> _Provided material_
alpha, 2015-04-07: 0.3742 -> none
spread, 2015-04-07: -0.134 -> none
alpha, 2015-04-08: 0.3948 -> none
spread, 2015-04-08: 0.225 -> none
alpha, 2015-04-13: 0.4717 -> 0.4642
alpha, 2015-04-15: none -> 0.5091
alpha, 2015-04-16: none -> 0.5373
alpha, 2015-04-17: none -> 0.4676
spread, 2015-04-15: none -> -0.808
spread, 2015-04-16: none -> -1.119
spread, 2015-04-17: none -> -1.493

> _Work to be completed_
Set down the whole listing again. Keep every word as it is.

> _Answer_
alpha, 2015-04-07: 0.3742 -> none
spread, 2015-04-07: -0.134 -> none
alpha, 2015-04-08: 0.3948 -> none
spread, 2015-04-08: 0.225 -> none
alpha, 2015-04-13: 0.4717 -> 0.4642
alpha, 2015-04-15: none -> 0.5091
alpha, 2015-04-16: none -> 0.5373
alpha, 2015-04-17: none -> 0.4676
spread, 2015-04-15: none -> -0.808
spread, 2015-04-16: none -> -1.119
spread, 2015-04-17: none -> -1.493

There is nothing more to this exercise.